WORK TO COMPLETE: The required output is all lines below that contain the word "basados".

DATASET:
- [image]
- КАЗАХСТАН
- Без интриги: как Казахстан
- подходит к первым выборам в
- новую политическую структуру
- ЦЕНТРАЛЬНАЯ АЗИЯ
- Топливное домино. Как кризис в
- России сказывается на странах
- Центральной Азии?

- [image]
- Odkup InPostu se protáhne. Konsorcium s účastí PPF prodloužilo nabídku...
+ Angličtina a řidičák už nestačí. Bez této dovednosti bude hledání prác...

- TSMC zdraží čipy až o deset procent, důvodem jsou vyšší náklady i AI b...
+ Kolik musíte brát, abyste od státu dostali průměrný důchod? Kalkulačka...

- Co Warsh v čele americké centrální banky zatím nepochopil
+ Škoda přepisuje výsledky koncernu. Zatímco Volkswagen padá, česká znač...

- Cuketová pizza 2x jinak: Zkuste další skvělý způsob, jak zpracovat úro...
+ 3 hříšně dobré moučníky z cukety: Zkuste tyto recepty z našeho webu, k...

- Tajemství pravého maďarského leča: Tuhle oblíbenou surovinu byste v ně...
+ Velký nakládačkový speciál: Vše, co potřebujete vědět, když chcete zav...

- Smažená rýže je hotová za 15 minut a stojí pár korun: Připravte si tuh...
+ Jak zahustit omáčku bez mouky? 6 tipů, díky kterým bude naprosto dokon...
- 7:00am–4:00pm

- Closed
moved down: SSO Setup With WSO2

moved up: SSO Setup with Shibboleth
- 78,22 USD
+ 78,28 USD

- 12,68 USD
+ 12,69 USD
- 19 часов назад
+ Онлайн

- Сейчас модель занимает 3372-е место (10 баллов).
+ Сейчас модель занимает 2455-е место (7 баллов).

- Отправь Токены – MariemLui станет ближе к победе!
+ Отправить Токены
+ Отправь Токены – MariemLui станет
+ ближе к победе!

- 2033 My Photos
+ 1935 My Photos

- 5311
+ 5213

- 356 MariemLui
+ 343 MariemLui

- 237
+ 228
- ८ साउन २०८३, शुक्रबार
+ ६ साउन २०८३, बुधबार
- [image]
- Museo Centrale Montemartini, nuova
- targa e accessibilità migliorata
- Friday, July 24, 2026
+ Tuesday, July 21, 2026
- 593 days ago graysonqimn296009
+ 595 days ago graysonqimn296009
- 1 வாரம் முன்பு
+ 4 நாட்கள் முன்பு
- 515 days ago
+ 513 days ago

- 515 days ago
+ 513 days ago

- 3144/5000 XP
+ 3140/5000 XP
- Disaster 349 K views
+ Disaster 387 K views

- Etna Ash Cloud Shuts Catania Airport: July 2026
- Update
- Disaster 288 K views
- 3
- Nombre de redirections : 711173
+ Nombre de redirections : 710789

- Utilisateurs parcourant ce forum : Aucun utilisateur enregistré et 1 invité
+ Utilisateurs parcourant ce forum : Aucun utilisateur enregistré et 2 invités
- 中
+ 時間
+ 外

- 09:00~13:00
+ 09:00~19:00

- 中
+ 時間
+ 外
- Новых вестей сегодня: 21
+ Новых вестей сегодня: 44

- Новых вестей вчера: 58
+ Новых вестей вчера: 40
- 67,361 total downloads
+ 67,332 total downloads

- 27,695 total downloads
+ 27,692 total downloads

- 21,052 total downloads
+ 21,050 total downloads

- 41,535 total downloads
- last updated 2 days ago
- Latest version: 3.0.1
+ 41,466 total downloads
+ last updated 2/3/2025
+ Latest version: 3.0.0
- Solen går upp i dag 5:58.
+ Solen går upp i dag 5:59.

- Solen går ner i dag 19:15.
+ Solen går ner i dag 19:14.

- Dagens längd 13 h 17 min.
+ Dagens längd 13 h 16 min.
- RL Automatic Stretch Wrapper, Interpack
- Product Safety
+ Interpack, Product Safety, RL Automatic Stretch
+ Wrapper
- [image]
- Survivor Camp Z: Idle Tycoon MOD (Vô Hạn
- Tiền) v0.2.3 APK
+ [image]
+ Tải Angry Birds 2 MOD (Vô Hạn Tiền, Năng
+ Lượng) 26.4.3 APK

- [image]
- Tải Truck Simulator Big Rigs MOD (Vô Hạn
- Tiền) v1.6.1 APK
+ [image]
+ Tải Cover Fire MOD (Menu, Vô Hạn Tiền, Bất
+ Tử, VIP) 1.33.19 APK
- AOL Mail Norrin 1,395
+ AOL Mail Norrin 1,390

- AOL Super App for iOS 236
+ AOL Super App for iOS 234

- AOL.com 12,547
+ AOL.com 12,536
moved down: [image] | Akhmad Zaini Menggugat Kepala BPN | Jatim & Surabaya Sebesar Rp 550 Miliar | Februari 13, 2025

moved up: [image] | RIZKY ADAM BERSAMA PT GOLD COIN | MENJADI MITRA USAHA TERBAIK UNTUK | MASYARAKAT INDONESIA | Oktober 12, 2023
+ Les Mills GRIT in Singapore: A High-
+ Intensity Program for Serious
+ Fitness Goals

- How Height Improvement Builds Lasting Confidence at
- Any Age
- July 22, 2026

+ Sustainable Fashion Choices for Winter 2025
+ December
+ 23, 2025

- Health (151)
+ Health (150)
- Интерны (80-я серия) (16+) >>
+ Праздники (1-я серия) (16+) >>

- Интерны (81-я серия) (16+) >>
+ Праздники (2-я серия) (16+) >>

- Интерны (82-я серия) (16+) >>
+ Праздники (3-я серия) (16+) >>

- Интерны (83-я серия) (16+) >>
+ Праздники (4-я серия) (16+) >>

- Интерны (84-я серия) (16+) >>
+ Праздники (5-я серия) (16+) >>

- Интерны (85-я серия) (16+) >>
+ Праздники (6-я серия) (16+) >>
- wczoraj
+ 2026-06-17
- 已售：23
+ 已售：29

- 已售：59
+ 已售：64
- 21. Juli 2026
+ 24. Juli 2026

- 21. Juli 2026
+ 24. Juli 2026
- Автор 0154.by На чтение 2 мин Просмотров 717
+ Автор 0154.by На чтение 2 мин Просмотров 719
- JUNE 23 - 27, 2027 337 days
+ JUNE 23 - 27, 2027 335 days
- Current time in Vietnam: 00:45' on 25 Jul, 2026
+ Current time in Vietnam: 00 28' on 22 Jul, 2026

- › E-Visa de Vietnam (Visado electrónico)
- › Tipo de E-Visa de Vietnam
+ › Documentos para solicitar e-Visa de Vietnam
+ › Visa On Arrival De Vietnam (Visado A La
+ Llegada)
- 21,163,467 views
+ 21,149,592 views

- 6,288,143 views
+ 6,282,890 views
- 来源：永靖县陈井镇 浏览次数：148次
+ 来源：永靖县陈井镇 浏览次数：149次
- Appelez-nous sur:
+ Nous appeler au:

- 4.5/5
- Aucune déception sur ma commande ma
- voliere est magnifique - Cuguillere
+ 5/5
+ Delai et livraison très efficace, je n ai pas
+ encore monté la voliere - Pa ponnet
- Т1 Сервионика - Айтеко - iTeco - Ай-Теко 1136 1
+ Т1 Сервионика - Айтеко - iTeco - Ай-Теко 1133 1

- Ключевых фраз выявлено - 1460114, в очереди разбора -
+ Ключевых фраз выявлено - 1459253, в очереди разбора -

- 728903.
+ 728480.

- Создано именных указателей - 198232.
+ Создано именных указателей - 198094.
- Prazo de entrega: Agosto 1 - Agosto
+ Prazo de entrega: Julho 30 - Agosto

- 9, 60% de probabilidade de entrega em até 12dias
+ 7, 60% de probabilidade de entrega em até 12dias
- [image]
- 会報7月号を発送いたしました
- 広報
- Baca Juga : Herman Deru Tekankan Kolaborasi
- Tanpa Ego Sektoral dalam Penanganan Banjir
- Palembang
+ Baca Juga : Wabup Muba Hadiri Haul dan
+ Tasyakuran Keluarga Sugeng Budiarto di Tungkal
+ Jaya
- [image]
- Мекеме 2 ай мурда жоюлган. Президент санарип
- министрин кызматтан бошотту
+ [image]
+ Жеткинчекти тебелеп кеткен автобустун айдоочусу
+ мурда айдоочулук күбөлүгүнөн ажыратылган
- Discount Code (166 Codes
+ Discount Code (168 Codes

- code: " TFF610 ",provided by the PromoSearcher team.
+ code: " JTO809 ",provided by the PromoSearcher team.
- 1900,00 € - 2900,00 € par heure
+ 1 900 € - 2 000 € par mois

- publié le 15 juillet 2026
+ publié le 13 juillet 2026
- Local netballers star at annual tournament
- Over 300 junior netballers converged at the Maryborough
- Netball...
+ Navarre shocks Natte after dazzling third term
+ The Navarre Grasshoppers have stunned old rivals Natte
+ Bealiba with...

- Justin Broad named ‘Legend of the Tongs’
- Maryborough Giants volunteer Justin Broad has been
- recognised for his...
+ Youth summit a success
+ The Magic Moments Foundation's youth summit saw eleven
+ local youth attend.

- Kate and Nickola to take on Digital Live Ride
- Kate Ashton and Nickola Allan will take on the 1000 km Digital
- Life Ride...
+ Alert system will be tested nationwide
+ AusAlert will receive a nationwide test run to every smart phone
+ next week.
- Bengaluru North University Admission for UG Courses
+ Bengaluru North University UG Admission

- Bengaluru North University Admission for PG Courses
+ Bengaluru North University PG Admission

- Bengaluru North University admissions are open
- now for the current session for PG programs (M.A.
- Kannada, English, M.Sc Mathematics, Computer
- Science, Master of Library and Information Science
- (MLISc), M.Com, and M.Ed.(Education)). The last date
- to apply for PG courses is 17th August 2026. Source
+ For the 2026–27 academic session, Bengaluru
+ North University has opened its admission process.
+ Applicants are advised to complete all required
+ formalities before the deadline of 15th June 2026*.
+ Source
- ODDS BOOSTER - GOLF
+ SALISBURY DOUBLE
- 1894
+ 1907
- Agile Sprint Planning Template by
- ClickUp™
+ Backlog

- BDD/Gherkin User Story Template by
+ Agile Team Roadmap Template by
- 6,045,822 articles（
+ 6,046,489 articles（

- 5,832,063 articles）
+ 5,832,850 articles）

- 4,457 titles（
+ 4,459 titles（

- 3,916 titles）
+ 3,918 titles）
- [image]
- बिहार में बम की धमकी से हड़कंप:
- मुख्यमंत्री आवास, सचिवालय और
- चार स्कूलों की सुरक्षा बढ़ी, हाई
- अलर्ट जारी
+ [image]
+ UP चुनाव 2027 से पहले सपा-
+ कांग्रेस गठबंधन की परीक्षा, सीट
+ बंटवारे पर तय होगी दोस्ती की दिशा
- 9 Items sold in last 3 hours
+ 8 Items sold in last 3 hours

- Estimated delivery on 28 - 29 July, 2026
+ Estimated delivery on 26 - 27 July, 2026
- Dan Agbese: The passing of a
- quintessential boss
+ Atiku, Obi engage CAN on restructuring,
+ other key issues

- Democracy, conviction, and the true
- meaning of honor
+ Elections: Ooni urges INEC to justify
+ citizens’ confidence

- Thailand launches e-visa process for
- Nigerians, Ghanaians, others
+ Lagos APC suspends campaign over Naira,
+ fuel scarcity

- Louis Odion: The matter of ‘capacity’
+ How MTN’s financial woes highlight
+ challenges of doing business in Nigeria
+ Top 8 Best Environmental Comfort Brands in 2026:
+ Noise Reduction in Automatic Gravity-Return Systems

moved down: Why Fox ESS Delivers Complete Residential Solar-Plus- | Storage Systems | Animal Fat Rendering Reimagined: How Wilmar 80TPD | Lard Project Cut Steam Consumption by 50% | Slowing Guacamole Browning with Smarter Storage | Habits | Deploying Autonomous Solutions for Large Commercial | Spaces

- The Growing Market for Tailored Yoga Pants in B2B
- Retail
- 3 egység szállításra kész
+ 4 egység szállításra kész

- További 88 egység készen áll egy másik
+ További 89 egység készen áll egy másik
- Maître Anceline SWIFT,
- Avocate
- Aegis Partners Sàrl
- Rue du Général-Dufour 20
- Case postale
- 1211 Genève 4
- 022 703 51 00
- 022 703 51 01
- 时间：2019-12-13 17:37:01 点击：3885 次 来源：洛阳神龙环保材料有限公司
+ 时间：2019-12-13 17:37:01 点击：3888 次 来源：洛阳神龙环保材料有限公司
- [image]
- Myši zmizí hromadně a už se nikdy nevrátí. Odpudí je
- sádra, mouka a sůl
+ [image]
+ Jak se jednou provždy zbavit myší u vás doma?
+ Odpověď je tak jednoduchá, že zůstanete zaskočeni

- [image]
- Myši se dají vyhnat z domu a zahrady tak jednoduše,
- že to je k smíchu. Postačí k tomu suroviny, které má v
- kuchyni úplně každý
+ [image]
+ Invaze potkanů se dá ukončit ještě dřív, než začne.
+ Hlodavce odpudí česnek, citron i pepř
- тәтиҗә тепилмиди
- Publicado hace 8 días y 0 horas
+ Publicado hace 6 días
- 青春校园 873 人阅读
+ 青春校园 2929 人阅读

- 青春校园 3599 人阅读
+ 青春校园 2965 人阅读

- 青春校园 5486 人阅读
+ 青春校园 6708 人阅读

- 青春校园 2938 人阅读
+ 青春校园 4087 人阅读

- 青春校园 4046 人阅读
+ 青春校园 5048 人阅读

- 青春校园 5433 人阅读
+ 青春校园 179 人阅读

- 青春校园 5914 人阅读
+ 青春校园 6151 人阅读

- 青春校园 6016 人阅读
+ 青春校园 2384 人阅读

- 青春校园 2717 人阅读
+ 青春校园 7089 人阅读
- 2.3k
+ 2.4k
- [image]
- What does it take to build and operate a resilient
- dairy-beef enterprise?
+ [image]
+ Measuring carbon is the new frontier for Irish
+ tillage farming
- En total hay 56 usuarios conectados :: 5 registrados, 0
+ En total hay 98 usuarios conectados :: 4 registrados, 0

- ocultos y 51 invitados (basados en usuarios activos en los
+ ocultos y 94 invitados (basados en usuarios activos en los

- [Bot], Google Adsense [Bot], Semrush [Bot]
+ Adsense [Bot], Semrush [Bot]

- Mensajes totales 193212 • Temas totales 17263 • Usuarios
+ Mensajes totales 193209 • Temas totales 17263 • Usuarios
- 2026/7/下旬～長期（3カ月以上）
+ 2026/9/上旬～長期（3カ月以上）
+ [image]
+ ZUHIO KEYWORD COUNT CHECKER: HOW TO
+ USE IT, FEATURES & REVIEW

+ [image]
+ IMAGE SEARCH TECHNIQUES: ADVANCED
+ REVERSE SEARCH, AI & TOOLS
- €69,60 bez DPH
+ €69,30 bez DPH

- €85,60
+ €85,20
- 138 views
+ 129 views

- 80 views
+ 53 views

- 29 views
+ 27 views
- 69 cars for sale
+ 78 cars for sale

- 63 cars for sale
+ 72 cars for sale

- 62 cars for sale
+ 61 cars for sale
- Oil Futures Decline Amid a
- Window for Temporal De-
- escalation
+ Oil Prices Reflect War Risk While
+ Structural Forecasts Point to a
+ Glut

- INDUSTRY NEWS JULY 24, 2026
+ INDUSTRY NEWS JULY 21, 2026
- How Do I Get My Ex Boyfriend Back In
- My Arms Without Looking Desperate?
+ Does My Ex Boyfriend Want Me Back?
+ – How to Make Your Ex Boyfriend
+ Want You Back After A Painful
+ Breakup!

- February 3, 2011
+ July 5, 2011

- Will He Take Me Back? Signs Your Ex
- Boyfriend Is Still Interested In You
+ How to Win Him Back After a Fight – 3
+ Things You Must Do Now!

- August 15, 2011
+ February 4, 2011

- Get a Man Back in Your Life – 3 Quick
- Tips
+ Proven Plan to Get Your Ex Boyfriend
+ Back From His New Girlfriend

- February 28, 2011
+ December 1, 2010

RESULT FOR THIS TASK:
- ocultos y 51 invitados (basados en usuarios activos en los
+ ocultos y 94 invitados (basados en usuarios activos en los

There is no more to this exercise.